B. The Resolution of Senator Harry F. Byrd, Jr. with Respect to Termination of Mutual Defense Treaties. The record reflects that on January 18, 1979, and again on March 7, 1979, Senator Harry F. Byrd, Jr. of Virginia submitted a resolution to the Senate that provided:

Resolved, that it is the sense of the Senate that approval of the United States Senate is required to terminate any mutual defense treaty between the United States and any other nation.

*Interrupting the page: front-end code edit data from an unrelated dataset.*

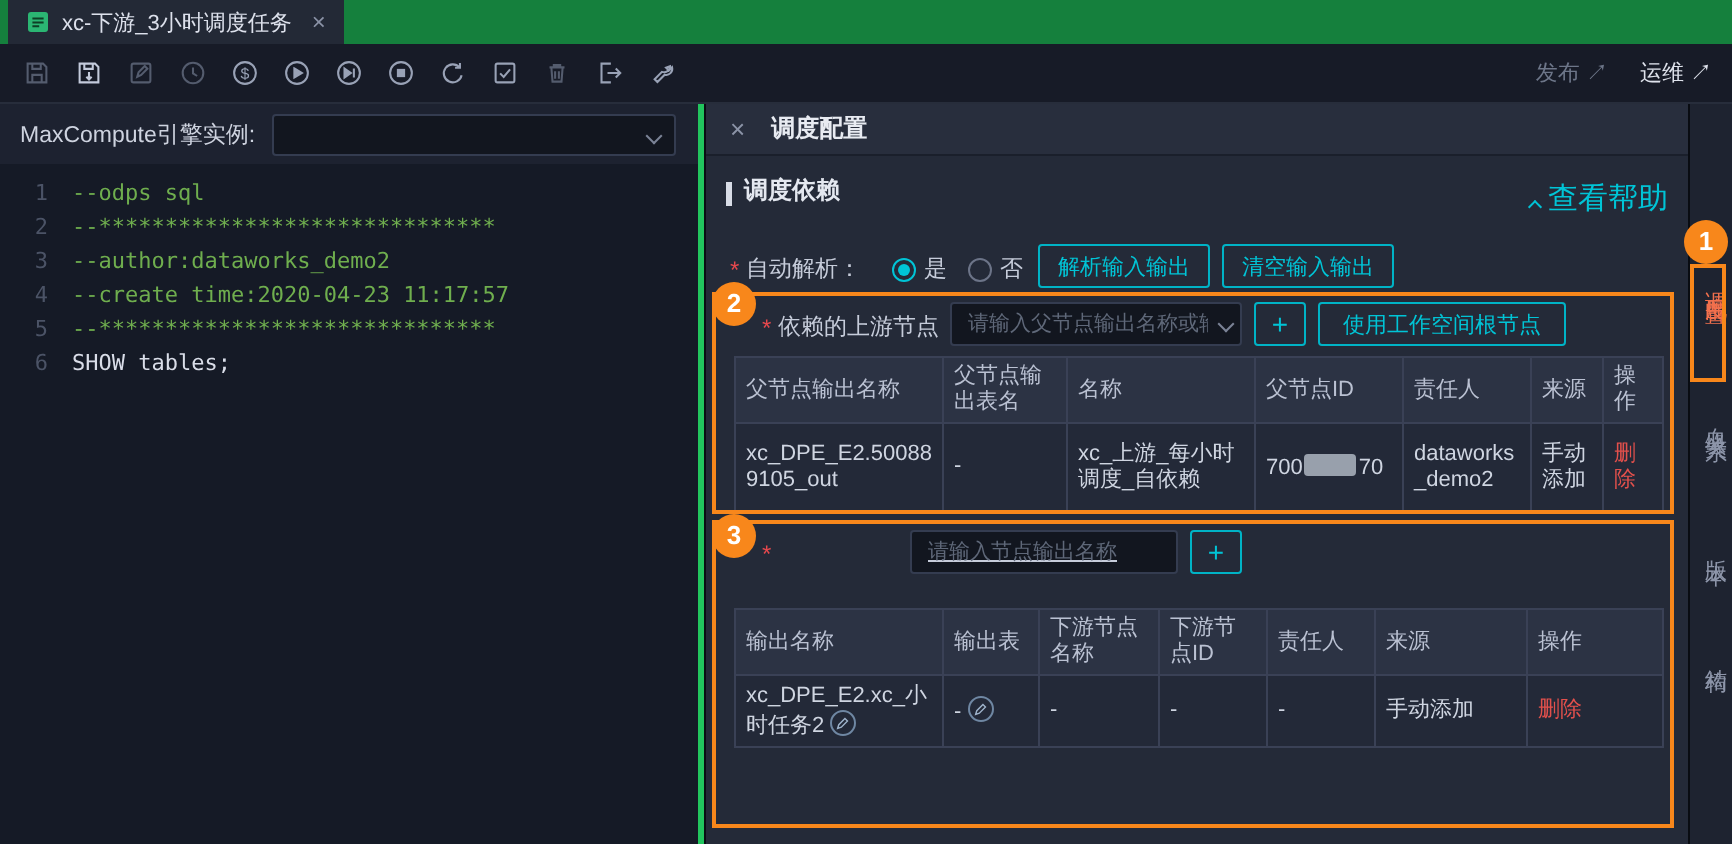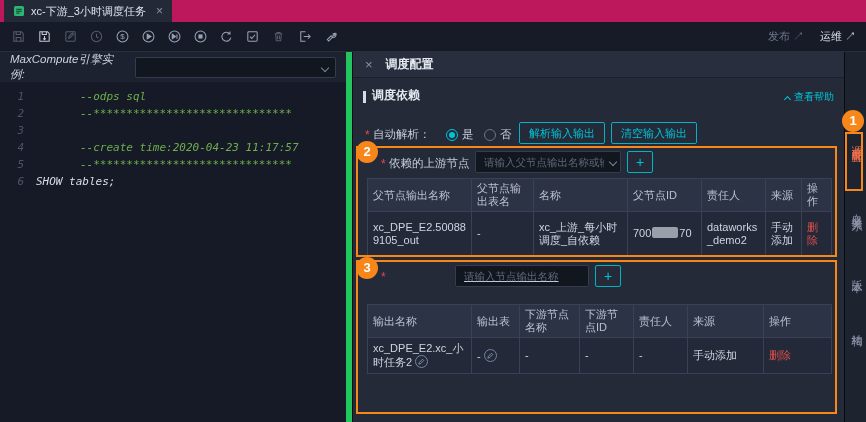--- a/index.html
+++ b/index.html
@@ -1,52 +1,52 @@
 <!DOCTYPE html>
 <html><head>
 <meta charset="utf-8">
 <style>
   * { margin:0; padding:0; box-sizing:border-box; }
   body { background:#000; font-family:"Liberation Sans", sans-serif; }
   #app { position:relative; width:866px; height:422px; background:#10141d; overflow:hidden; font-family:"Liberation Sans", sans-serif; }
 
   
-  .tabbar { position:absolute; left:0; top:0; width:866px; height:22px; background:#be185d; }
+  .tabbar { position:absolute; left:0; top:0; width:866px; height:22px; background:#15803d; }
   .tab { position:absolute; left:4px; top:0; height:22px; background:#232936; display:flex; align-items:center; gap:6px; padding:0 9px; font-size:11px; color:#dde1ec; }
   .tab-close { color:#8a92a6; font-size:12px; cursor:pointer; margin-left:4px; }
 
   
   .toolbar { position:absolute; left:0; top:22px; width:866px; height:30px; background:#171b27; border-bottom:1px solid #272d3b; display:flex; align-items:center; padding:0 10px; gap:9px; }
   .tbi { width:17px; height:17px; display:grid; place-items:center; color:#99a2b6; cursor:pointer; }
   .tbi.dim { color:#545c6e; }
   .tbi.bright { color:#c3cadb; }
   .tbi svg { width:15px; height:15px; fill:none; stroke:currentColor; stroke-width:1.1; }
   .tb-links { margin-left:auto; display:flex; gap:16px; font-size:11px; }
   .lnk { cursor:pointer; color:#dfe3ec; }
   .lnk.dim { color:#6d7689; }
 
   
-  .editor { position:absolute; left:0; top:52px; width:352px; height:370px; background:#151a26; border-right:6px solid #22c55e;font-style:italic; }
+  .editor { position:absolute; left:0; top:52px; width:352px; height:370px; background:#151a26; border-right:3px solid #22c55e; }
   .engine-row { position:absolute; left:0; top:0; width:100%; height:30px; background:#1d2230; display:flex; align-items:center; padding:0 10px; gap:8px; font-size:11.5px; color:#ced3df; }
   .engine-dd { position:relative; width:202px; height:21px; background:#12161f; border:1px solid #343c50; border-radius:2px; display:flex; align-items:center; padding:0 20px 0 8px; color:#aab1c1; font-size:10.5px; cursor:pointer; }
   .chev { position:absolute; width:6px; height:6px; border-right:1px solid #7b8396; border-bottom:1px solid #7b8396; transform:rotate(45deg); }
   .code { position:absolute; left:0; top:36px; right:0; bottom:0; font-family:"DejaVu Sans Mono", monospace; font-size:11px; line-height:17px; }
   .cline { display:flex; }
   .ln { width:36px; text-align:right; padding-right:12px; color:#4b5366; }
-  .ct.c { color:#6fae4e;margin-left:44px; }
+  .ct.c { color:#6fae4e; }
   .ct.k { color:#d9dde8; }
 
   
   .panel { position:absolute; left:352px; top:52px; width:492px; height:370px; background:#242a38; border-left:1px solid #0a0d13; }
   .phead { position:absolute; left:0; top:0; width:100%; height:26px; background:#282e3d; border-bottom:1px solid #1a1f2b; display:flex; align-items:center; gap:13px; padding:0 12px; }
   .pclose { color:#8b93a7; font-size:13px; cursor:pointer; }
   .ptitle { color:#e8ebf2; font-size:12px; font-weight:bold; }
   .sec-bar { position:absolute; left:10px; top:39px; width:3px; height:12px; background:#d8dce6; }
   .sec-title { position:absolute; left:19px; top:35px; font-size:12px; font-weight:bold; color:#e4e8f0; }
-  .help { position:absolute; right:10px; top:38px; font-size:10px; color:#00c4d6; cursor:pointer; }
+  .help { position:absolute; right:10px; top:38px; font-size:15px; color:#00c4d6; cursor:pointer; }
   .chev-up { display:inline-block; width:5px; height:5px; border-right:1.4px solid #00c4d6; border-bottom:1.4px solid #00c4d6; transform:rotate(-135deg); position:relative; top:2px; margin-right:4px; }
 
   .star { position:absolute; color:#e5484d; font-size:12px; }
   .flabel { position:absolute; font-size:11.5px; color:#c6ccda; }
   .radio { position:absolute; width:12px; height:12px; border-radius:50%; border:1px solid #6c7488; cursor:pointer; }
   .radio.sel { border-color:#00c4d6; }
   .radio.sel::after { content:""; position:absolute; left:2px; top:2px; width:6px; height:6px; border-radius:50%; background:#00c4d6; }
   .teal-btn { position:absolute; height:22px; border:1px solid #00b3c6; background:transparent; color:#00c4d6; border-radius:2px; font-size:11px; cursor:pointer; font-family:"Liberation Sans", sans-serif; }
   .dw-input { position:absolute; height:22px; background:#12161f; border:1px solid #343c50; border-radius:2px; color:#c6ccda; font-size:10.5px; padding:0 16px 0 8px; font-family:"Liberation Sans", sans-serif; }
   .dw-input::placeholder { color:#5f6879; }
@@ -183,20 +183,21 @@
       <div class="cline">
           <span class="ln">1</span>
           <span class="ct c">--odps sql</span>
         </div>
       <div class="cline">
           <span class="ln">2</span>
           <span class="ct c">--******************************</span>
         </div>
       <div class="cline">
           <span class="ln">3</span>
+          <span class="ct c">--author:dataworks_demo2</span>
         </div>
       <div class="cline">
           <span class="ln">4</span>
           <span class="ct c">--create time:2020-04-23 11:17:57</span>
         </div>
       <div class="cline">
           <span class="ln">5</span>
           <span class="ct c">--******************************</span>
         </div>
       <div class="cline">
@@ -223,20 +224,21 @@
     <span class="radio" style="left:131px; top:77px;"></span>
     <span class="flabel" style="left:147px; top:75px;">否</span>
     <button class="teal-btn" style="left:258px; top:70px; width:86px;">清空输入输出</button>
     <button class="teal-btn" style="left:166px; top:70px; width:86px;">解析输入输出</button>
 
     <span class="star" style="left:28px; top:105px;">*</span>
     <span class="flabel" style="left:36px; top:104px;">依赖的上游节点</span>
     <input class="dw-input" style="left: 122px; top: 99px; width: 146px;" placeholder="请输入父节点输出名称或输出表名">
     <span class="chev" style="left:257px; top:107px;"></span>
     <button class="teal-btn" style="left:274px; top:99px; width:26px; font-size:14px; line-height:10px;">+</button>
+    <button class="teal-btn" style="left:306px; top:99px; width:124px;">使用工作空间根节点</button>
 
     <table class="dwt" style="left:14px; top:126px; width:464px;padding-left:40px;">
       <colgroup>
           <col style="width:104px">
           <col style="width:62px">
           <col style="width:94px">
           <col style="width:74px">
           <col style="width:64px">
           <col style="width:36px">
           <col style="width:30px">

S.Res. 15, 96th Cong., 1st Sess., 125 Cong.Rec. S.220, S.2147, January 18, March 7, 1979. This resolution was referred to the Committee on Foreign Relations which substituted antagonistic language and reported it back as S.Res. 15. S.Rep.No. 96-119, 96th Cong., 1st Sess. 1 — 19— 79. The substitute language provided:

Resolved, That it is the sense of the Senate that treaties or treaty provisions to which the United States is a party should not be terminated or suspended by the President without the concurrence of the Congress except where—

(1) the treaty provisions in question have been superseded by a subsequent, inconsistent statute or treaty; or

(2) material breach, changed circumstances, or other factors recognized by international law, or provisions of the treaty itself, *740give rise to a right of termination or suspension on the part of the United States;

The substitute was an obvious attempt to subvert the purpose of Senator Byrd’s resolution. It would have effectively silenced the Senate’s voice in the termination of practically any treaty because most treaties provide for a “right of termination or suspension on the part of the United States.” The Senate understood this, so in a June 6th floor contest between the Byrd resolution and the substitute resolution, the Byrd resolution was adopted by the Senate 59-35. Since that date, however, the Senate leadership has prevented the amended S.Res. 15 from coming to a final vote (App. 660). Thus, while the situation remains unresolved, the Senate’s most recent expression overwhelmingly (59 to 35) interpreted the Constitution to require the approval of the United States Senate to termination of “any mutual defense treaty between the United States and another nation.”